» TASK GOAL
Extract the lines from the first one in the records below through the line containing "- Partendo dall'algoritmo", keeping both ends and leaving out any pictures.
________________________________________
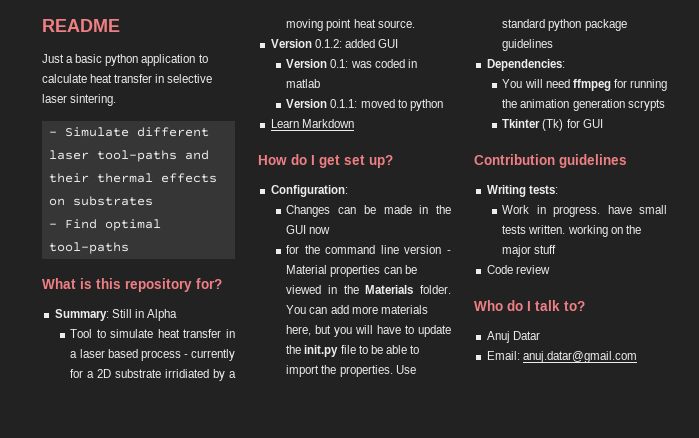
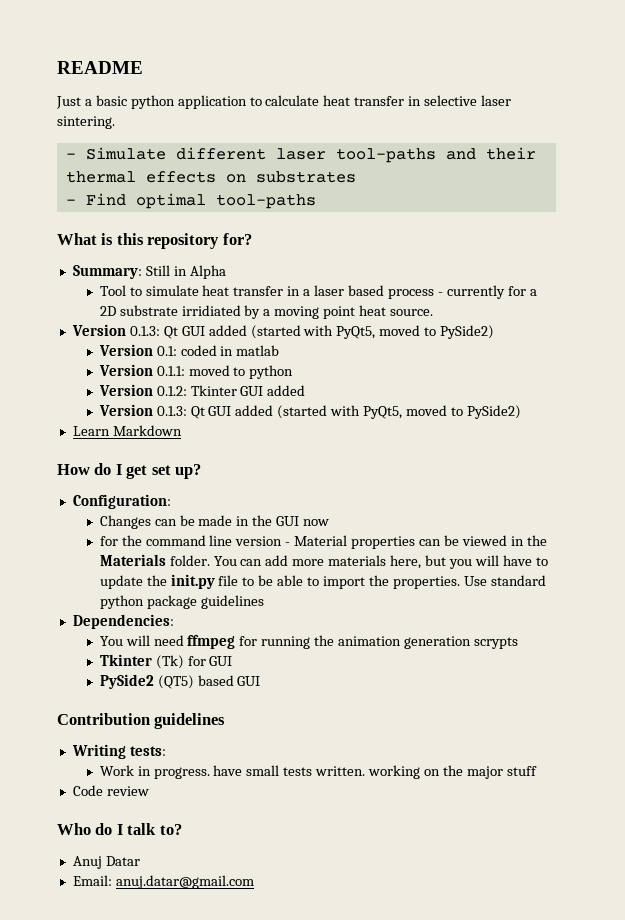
  Tool to simulate heat transfer in a laser based process - currently for a 2D substrate irridiated by a moving point heat source.
- Version 0.1.2: added GUI
+ Version 0.1.3: Qt GUI added (started with PyQt5, moved to PySide2)
- Version 0.1: was coded in matlab
+ Version 0.1: coded in matlab
+ Version 0.1.2: Tkinter GUI added
+ Version 0.1.3: Qt GUI added (started with PyQt5, moved to PySide2)
+ PySide2 (QT5) based GUI

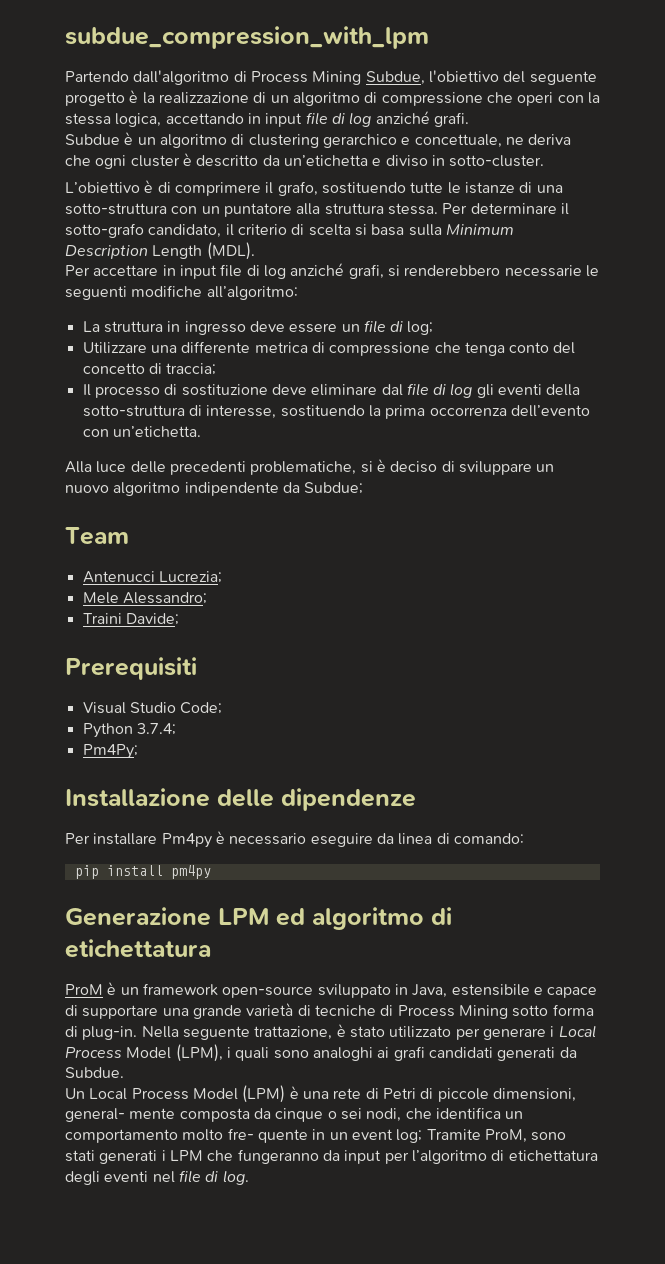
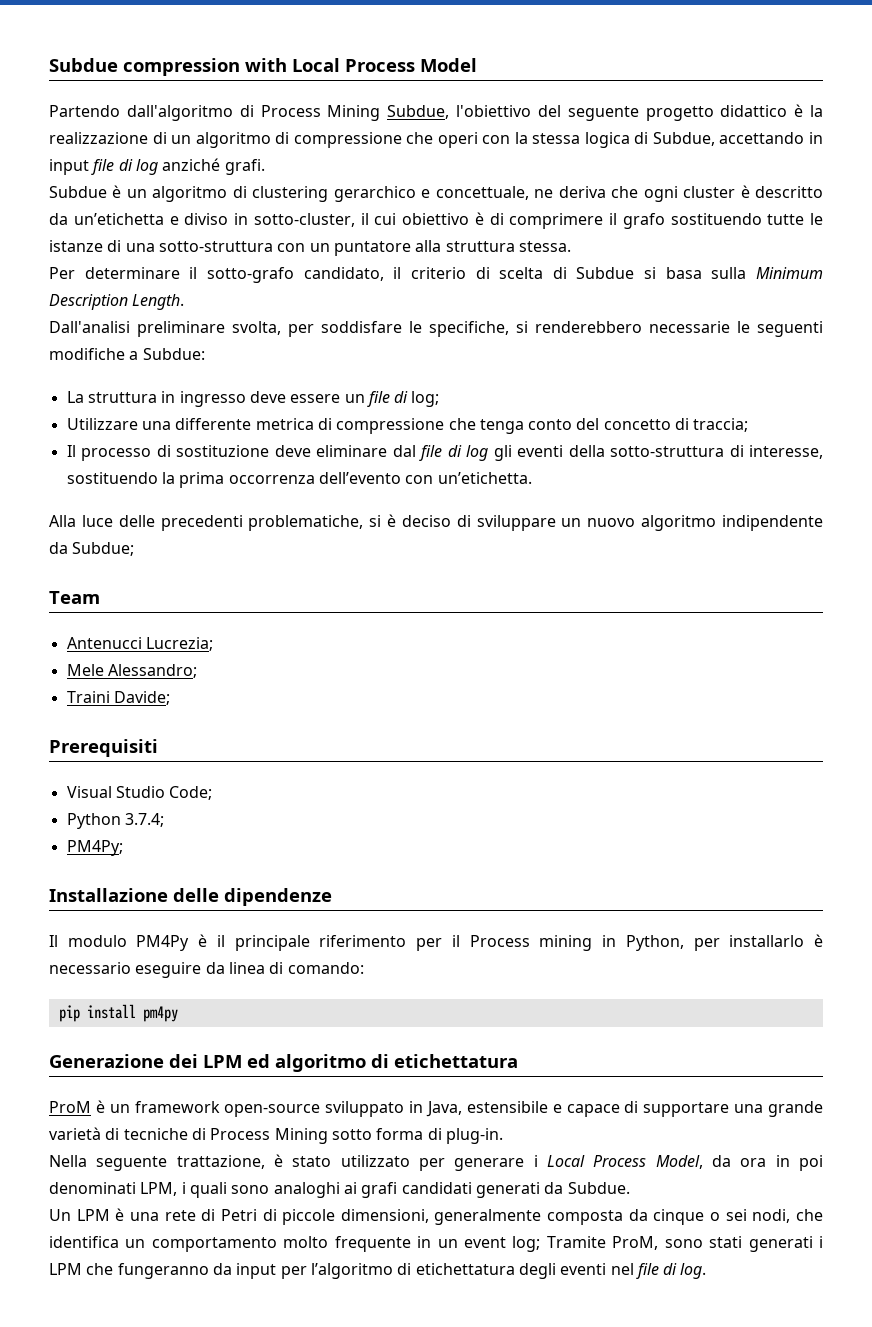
- subdue_compression_with_lpm
+ Subdue compression with Local Process Model
- Partendo dall'algoritmo di Process Mining Subdue, l'obiettivo del seguente progetto è la realizzazione di un algoritmo di compressione che operi con la stessa logica, accettando in input file di log anziché grafi.
+ Partendo dall'algoritmo di Process Mining Subdue, l'obiettivo del seguente progetto didattico è la realizzazione di un algoritmo di compressione che operi con la stessa logica di Subdue, accettando in input file di log anziché grafi.
- Subdue è un algoritmo di clustering gerarchico e concettuale, ne deriva che ogni cluster è descritto da un’etichetta e diviso in sotto-cluster.
- L’obiettivo è di comprimere il grafo, sostituendo tutte le istanze di una sotto-struttura con un puntatore alla struttura stessa. Per determinare il sotto-grafo candidato, il criterio di scelta si basa sulla Minimum Description Length (MDL).
- Per accettare in input file di log anziché grafi, si renderebbero necessarie le seguenti modifiche all’algoritmo:
+ Subdue è un algoritmo di clustering gerarchico e concettuale, ne deriva che ogni cluster è descritto da un’etichetta e diviso in sotto-cluster, il cui obiettivo è di comprimere il grafo sostituendo tutte le istanze di una sotto-struttura con un puntatore alla struttura stessa.
+ Per determinare il sotto-grafo candidato, il criterio di scelta di Subdue si basa sulla Minimum Description Length.
+ Dall'analisi preliminare svolta, per soddisfare le specifiche, si renderebbero necessarie le seguenti modifiche a Subdue:
- Pm4Py;
+ PM4Py;
- Per installare Pm4py è necessario eseguire da linea di comando:
+ Il modulo PM4Py è il principale riferimento per il Process mining in Python, per installarlo è necessario eseguire da linea di comando:
- Generazione LPM ed algoritmo di etichettatura
+ Generazione dei LPM ed algoritmo di etichettatura
- ProM è un framework open-source sviluppato in Java, estensibile e capace di supportare una grande varietà di tecniche di Process Mining sotto forma di plug-in. Nella seguente trattazione, è stato utilizzato per generare i Local Process Model (LPM), i quali sono analoghi ai grafi candidati generati da Subdue.
+ ProM è un framework open-source sviluppato in Java, estensibile e capace di supportare una grande varietà di tecniche di Process Mining sotto forma di plug-in.
+ Nella seguente trattazione, è stato utilizzato per generare i Local Process Model, da ora in poi denominati LPM, i quali sono analoghi ai grafi candidati generati da Subdue.
- Un Local Process Model (LPM) è una rete di Petri di piccole dimensioni, general- mente composta da cinque o sei nodi, che identifica un comportamento molto fre- quente in un event log; Tramite ProM, sono stati generati i LPM che fungeranno da input per l’algoritmo di etichettatura degli eventi nel file di log.
+ Un LPM è una rete di Petri di piccole dimensioni, generalmente composta da cinque o sei nodi, che identifica un comportamento molto frequente in un event log; Tramite ProM, sono stati generati i LPM che fungeranno da input per l’algoritmo di etichettatura degli eventi nel file di log.

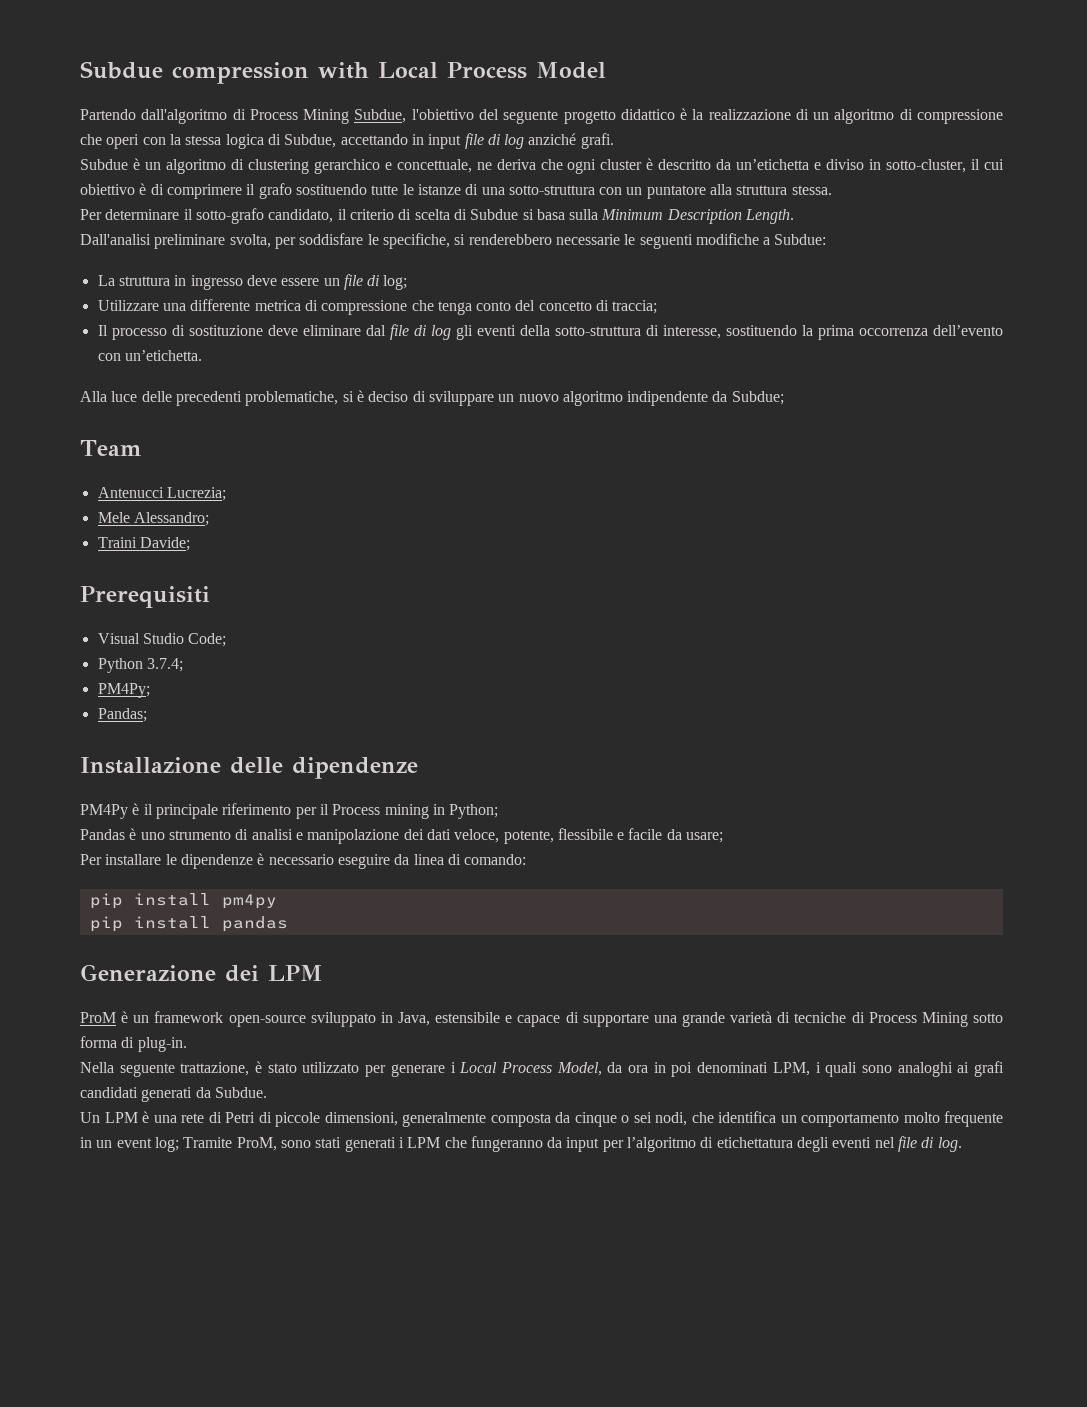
+ Pandas;
- Il modulo PM4Py è il principale riferimento per il Process mining in Python, per installarlo è necessario eseguire da linea di comando:
+ PM4Py è il principale riferimento per il Process mining in Python;
+ Pandas è uno strumento di analisi e manipolazione dei dati veloce, potente, flessibile e facile da usare;
+ Per installare le dipendenze è necessario eseguire da linea di comando:
+ pip install pandas
- Generazione dei LPM ed algoritmo di etichettatura
+ Generazione dei LPM

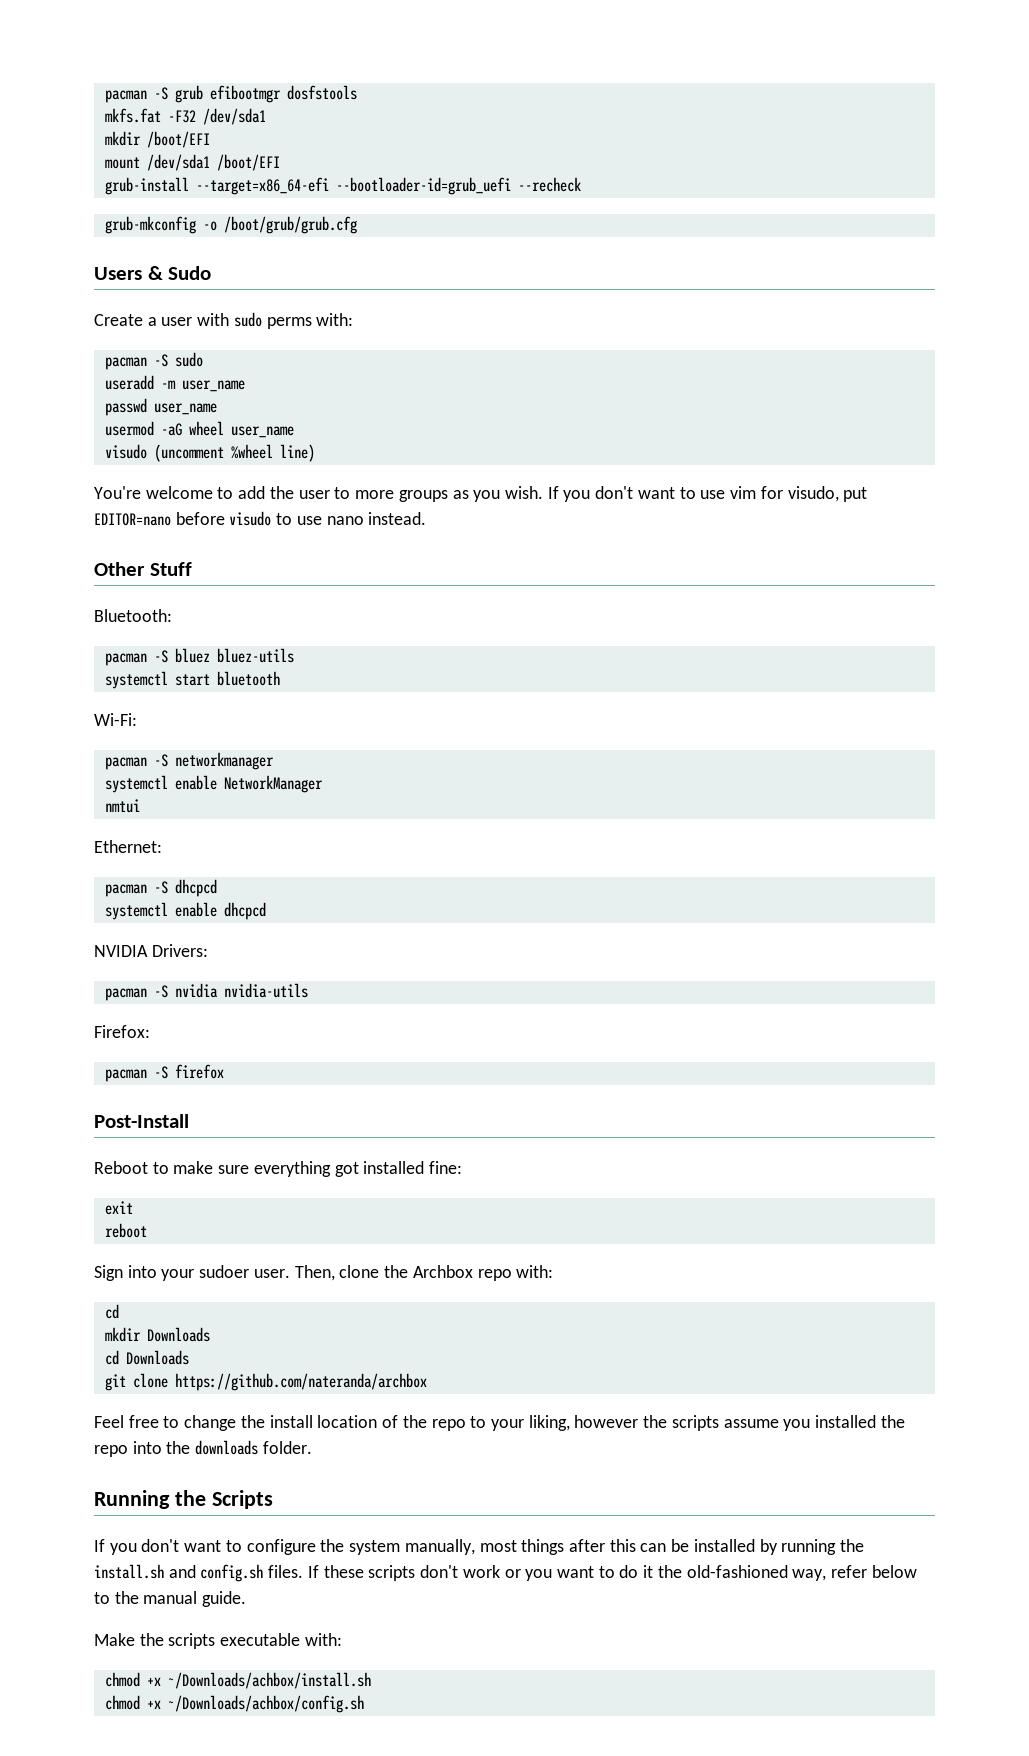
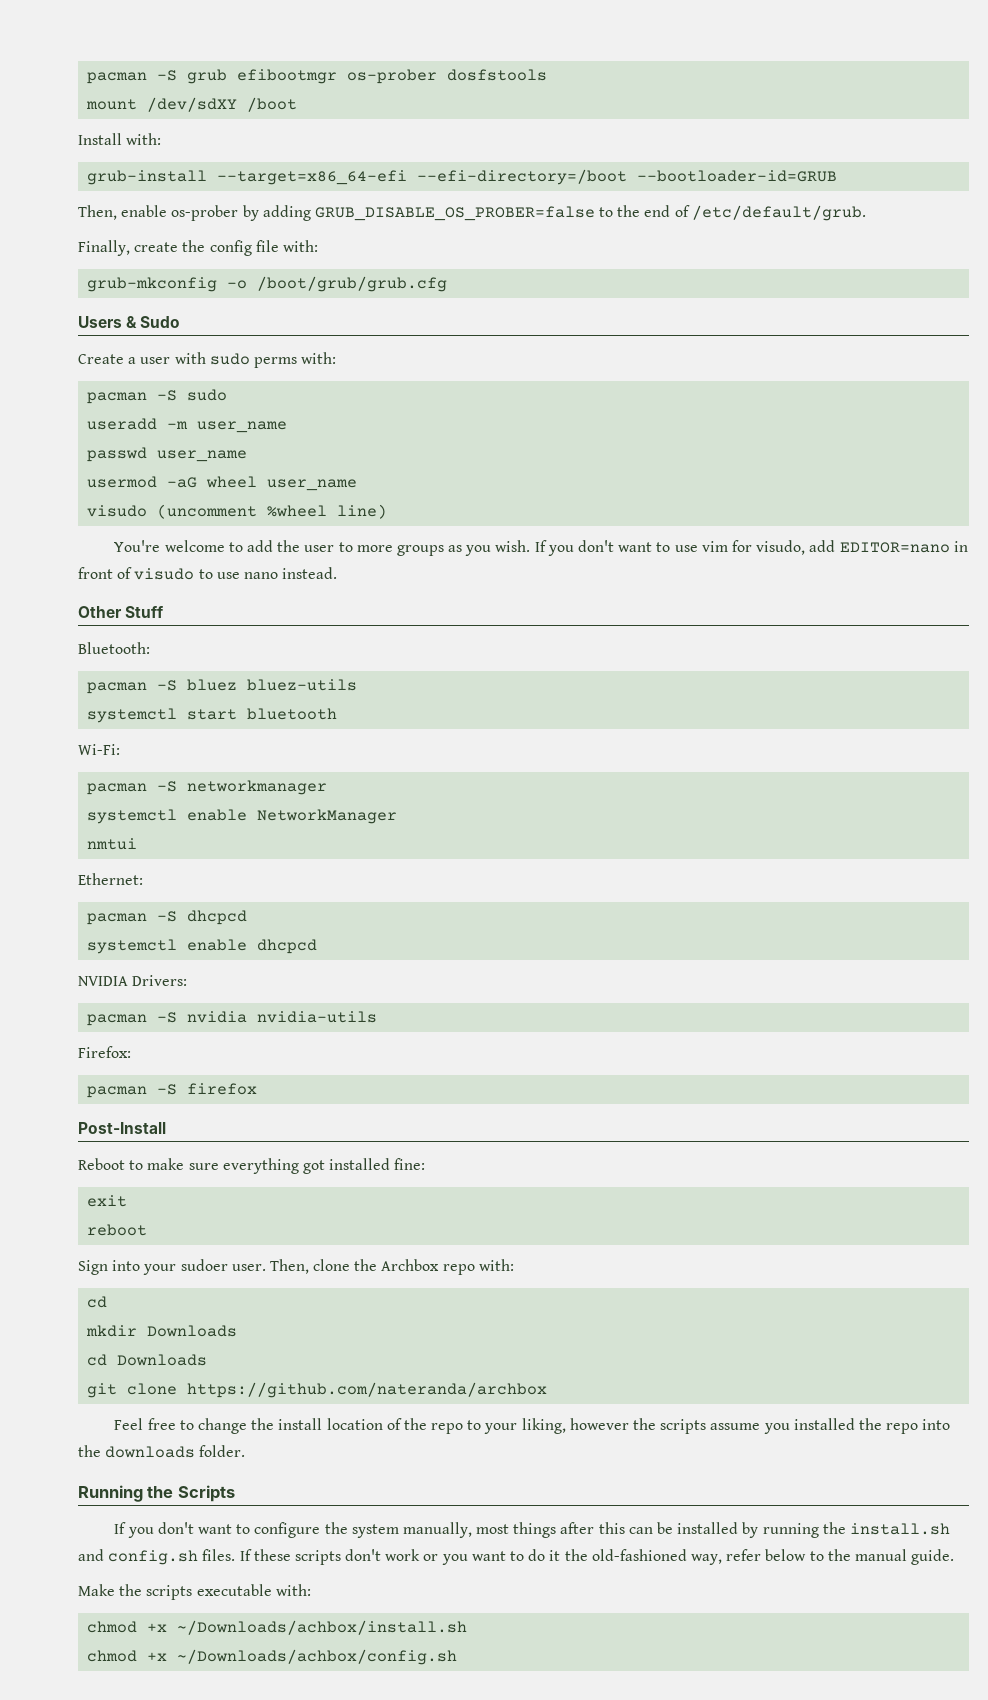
- pacman -S grub efibootmgr dosfstools
+ pacman -S grub efibootmgr os-prober dosfstools
- mkfs.fat -F32 /dev/sda1
- mkdir /boot/EFI
- mount /dev/sda1 /boot/EFI
- grub-install --target=x86_64-efi --bootloader-id=grub_uefi --recheck
+ mount /dev/sdXY /boot
+ Install with:
+ grub-install --target=x86_64-efi --efi-directory=/boot --bootloader-id=GRUB
+ Then, enable os-prober by adding GRUB_DISABLE_OS_PROBER=false to the end of /etc/default/grub.
+ Finally, create the config file with:
- If you don't want to use vim for visudo, put EDITOR=nano before visudo to use nano instead.
+ If you don't want to use vim for visudo, add EDITOR=nano in front of visudo to use nano instead.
________________________________________
» EXERCISE SOLUTION
  Tool to simulate heat transfer in a laser based process - currently for a 2D substrate irridiated by a moving point heat source.
- Version 0.1.2: added GUI
+ Version 0.1.3: Qt GUI added (started with PyQt5, moved to PySide2)
- Version 0.1: was coded in matlab
+ Version 0.1: coded in matlab
+ Version 0.1.2: Tkinter GUI added
+ Version 0.1.3: Qt GUI added (started with PyQt5, moved to PySide2)
+ PySide2 (QT5) based GUI

- subdue_compression_with_lpm
+ Subdue compression with Local Process Model
- Partendo dall'algoritmo di Process Mining Subdue, l'obiettivo del seguente progetto è la realizzazione di un algoritmo di compressione che operi con la stessa logica, accettando in input file di log anziché grafi.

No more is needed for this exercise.